Today you are a beautiful trapeze artist who has spent her life in the circus, living, loving, and flying around on ropes. The thing you fear most is a day off, so you jump from circus troupe to circus troupe every time one closes up shop for a season. Trouble is, any time you're about to leave one circus troupe for another, someone proposes and you can't help but say yes and consent to being married by the lion tamer (recognized in some states as a legal officiator). As of your latest wedding five days ago, you now have eight husbands in eight different circus troupes, all of them traveling from state to state in their own little freakish world, waiting for the season when you'll return.

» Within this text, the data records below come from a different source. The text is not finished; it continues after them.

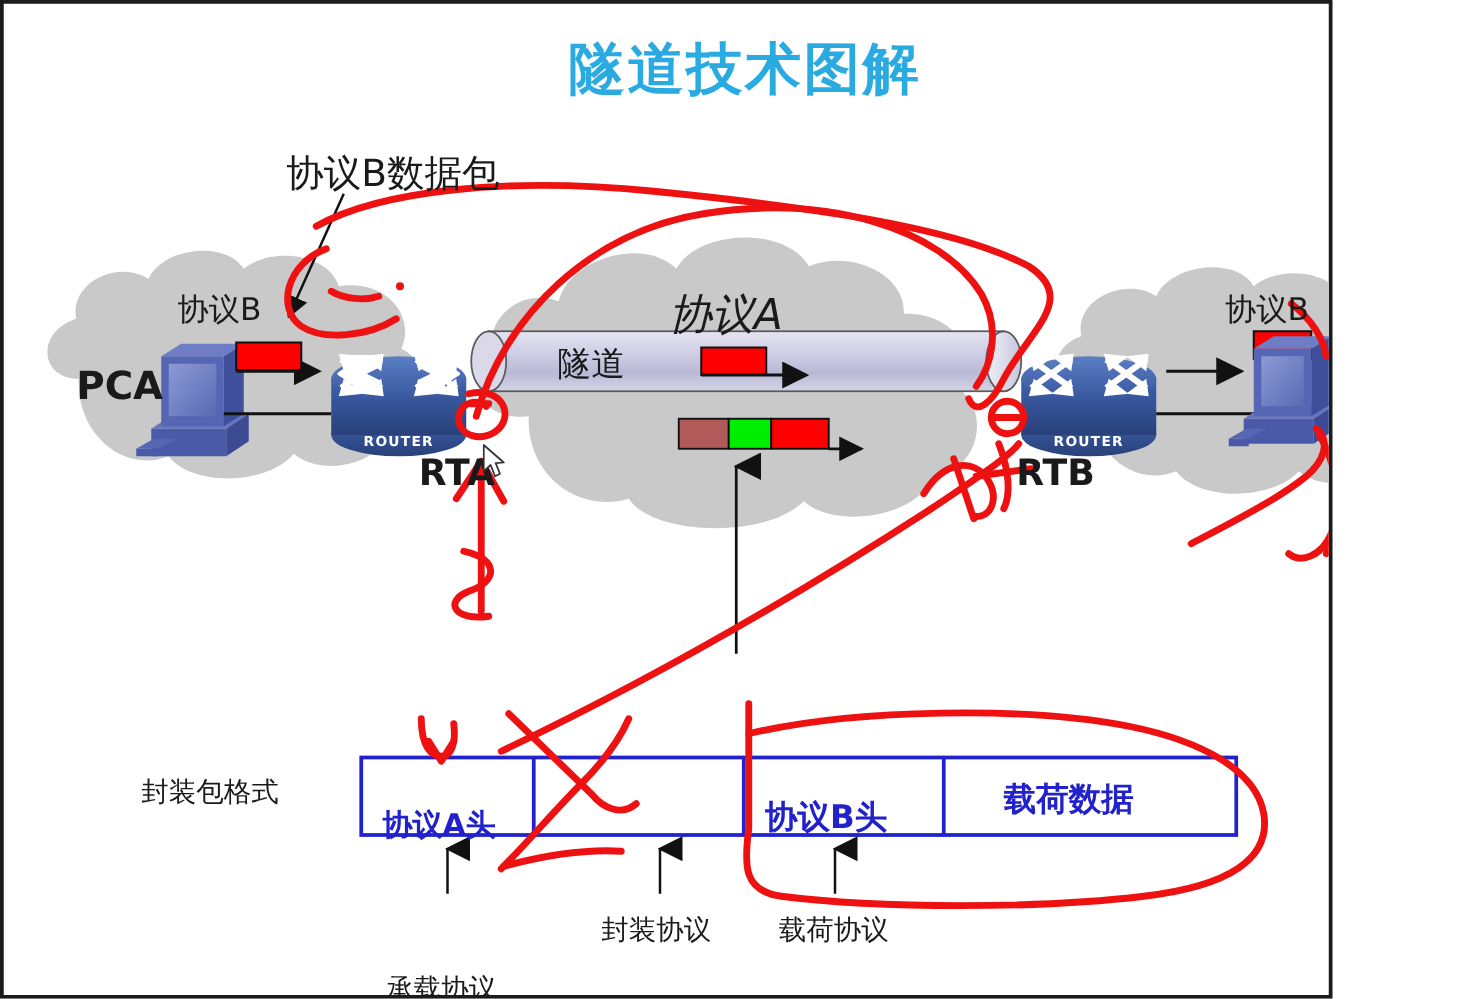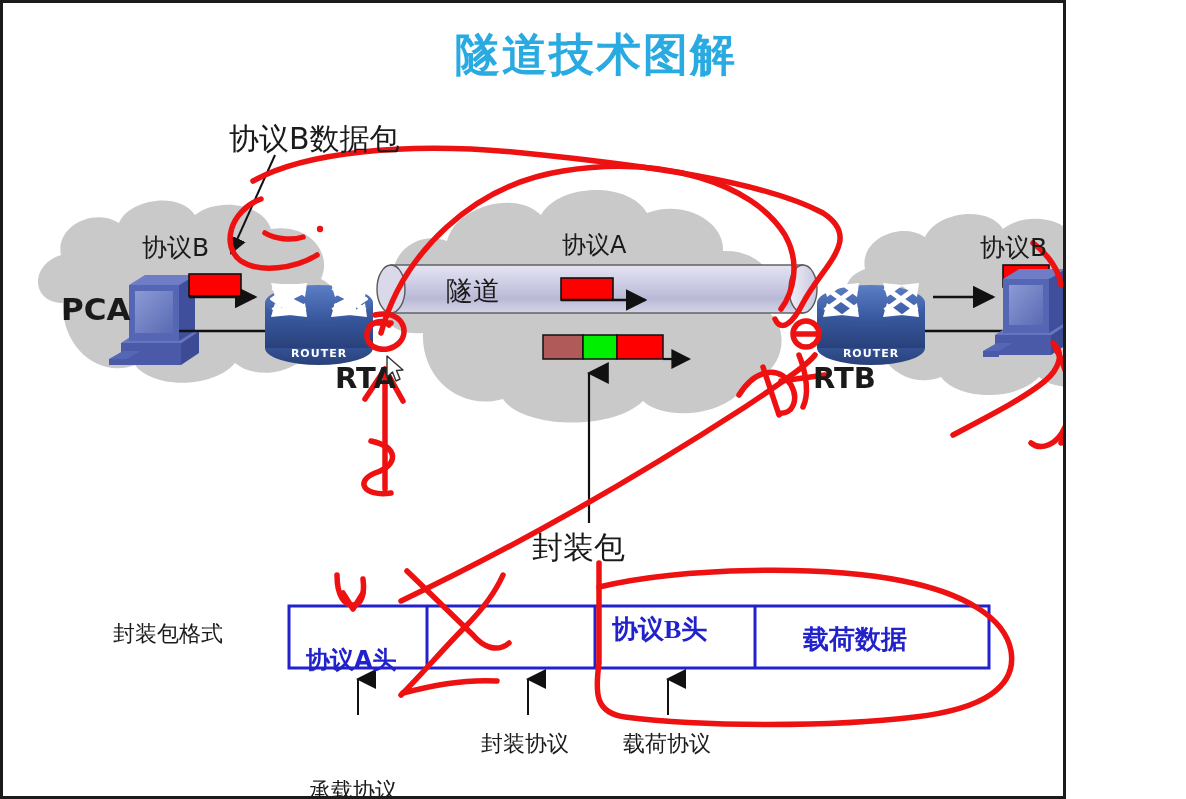"协议A" div.lab { font-size: 24px -> 34px; font-style: none -> italic; left: 559px -> 532px }
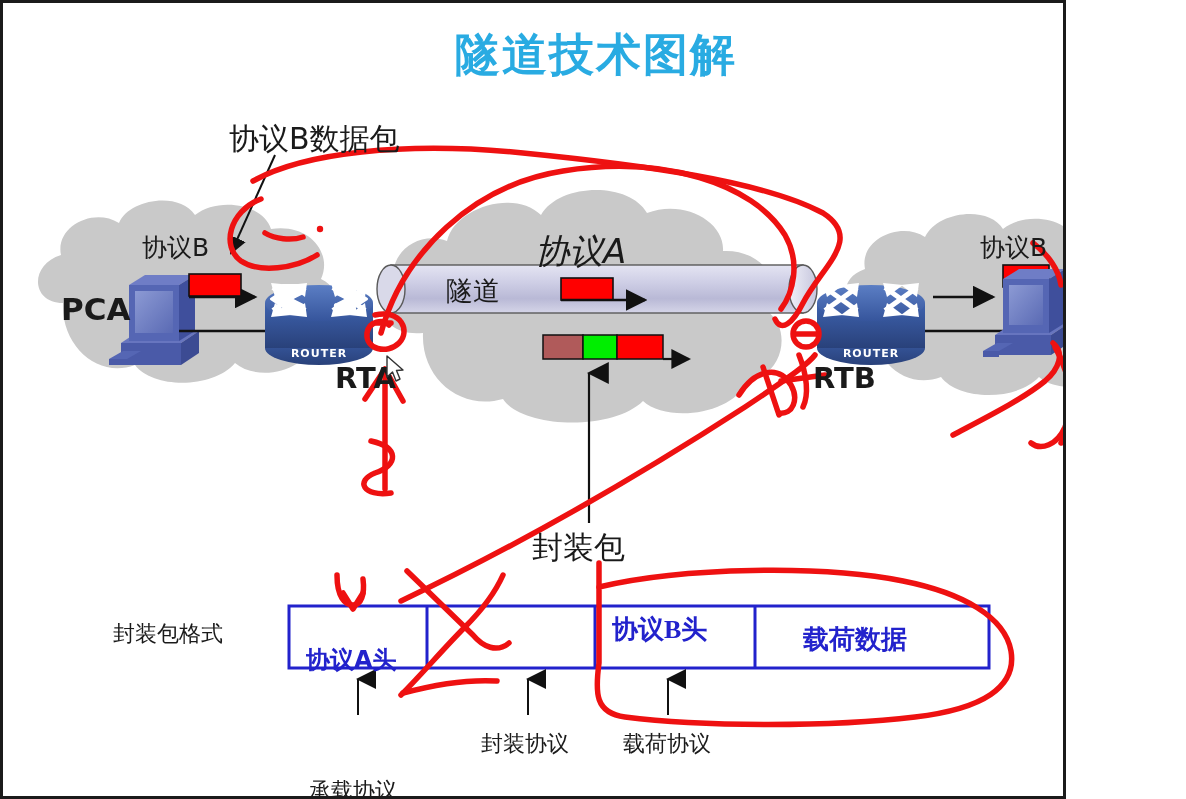"封装包" div.lab { html: <div>封装包</div> -> none }
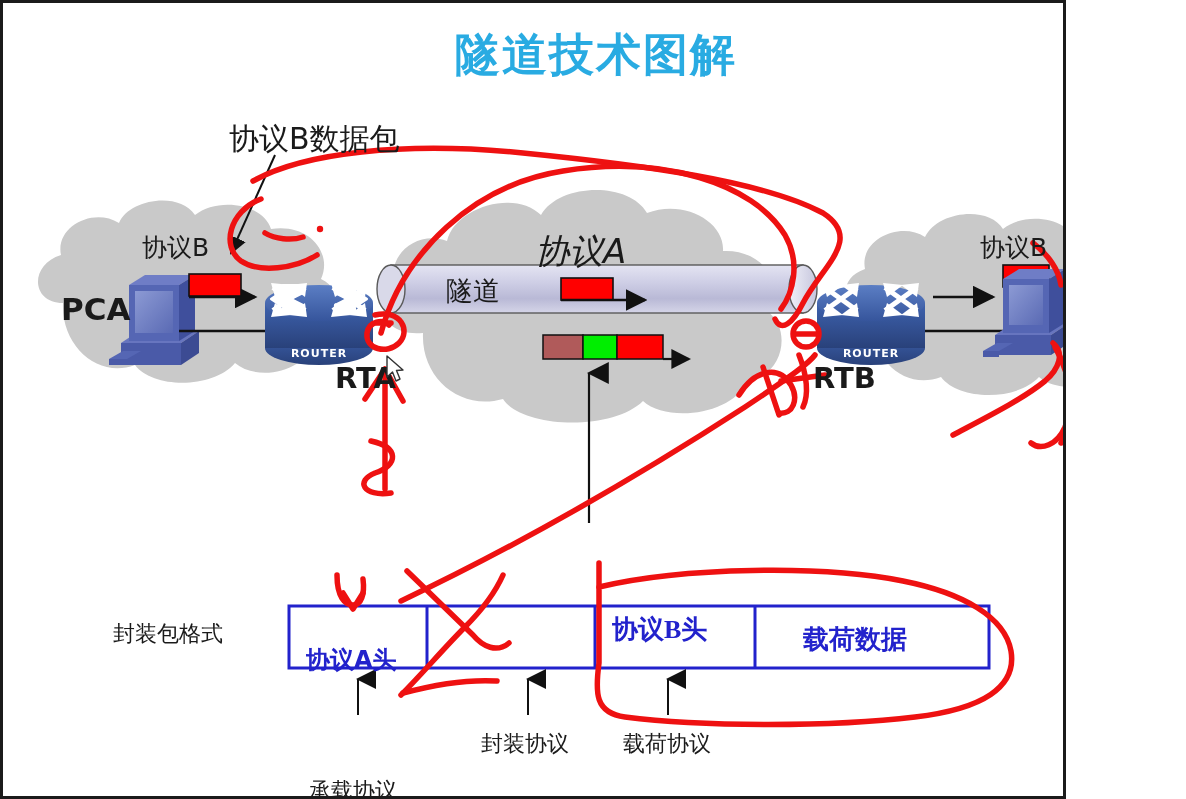"协议B头" div.cellTxt { font-family: Liberation Serif, serif -> none; top: 609px -> 633px }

It's the closed-off nature of the traveling circus society that makes you feel like this is not all that strange. Jumping troupes is like switching worlds. You can start over with a new troupe, forgetting all about who you might have wronged or longed for on the last tour. It's understood that people aren't going to ask too many questions, since folks in a traveling circus usually don't have too many nice memories from their lives before they joined. With all this being in play, it's been very easy for you to have several husbands all over the place. And you love each one of them equally (though the sword-swallower in the Eastern Asia troupe was becoming something of a bore by the time you hopped back to the States).
But tonight it's all going to come crashing down. Literally. Because tonight you're playing Minneapolis and your husband from the Canadian troupe (elephant wrangler) is going to be in the stands, checking out the operation in case he wants to join up in order to be closer to you. He won't have told you about his visit because he knows that you'd only be made nervous. But you'll catch sight of him when you're flying around on your trapeze. It will have been right after you smacked high-fives with a stilt-walker, and the MC will have announced to the crowd that you and the stilt-walker are five-day newlyweds. You'll see the heartbreak in your elephant wrangler's eyes and it will of course make you miss your grab, fall to the floor and die. The booking company will send out eight letters to eight different troupes, as per your next-of-kin instructions. You'll always be remembered in the circus world as a cautionary tale of what can happen when you walk into big-top tent with wide open heart.
Happy Be The Trapeze Artist That Just Can't Say No Day!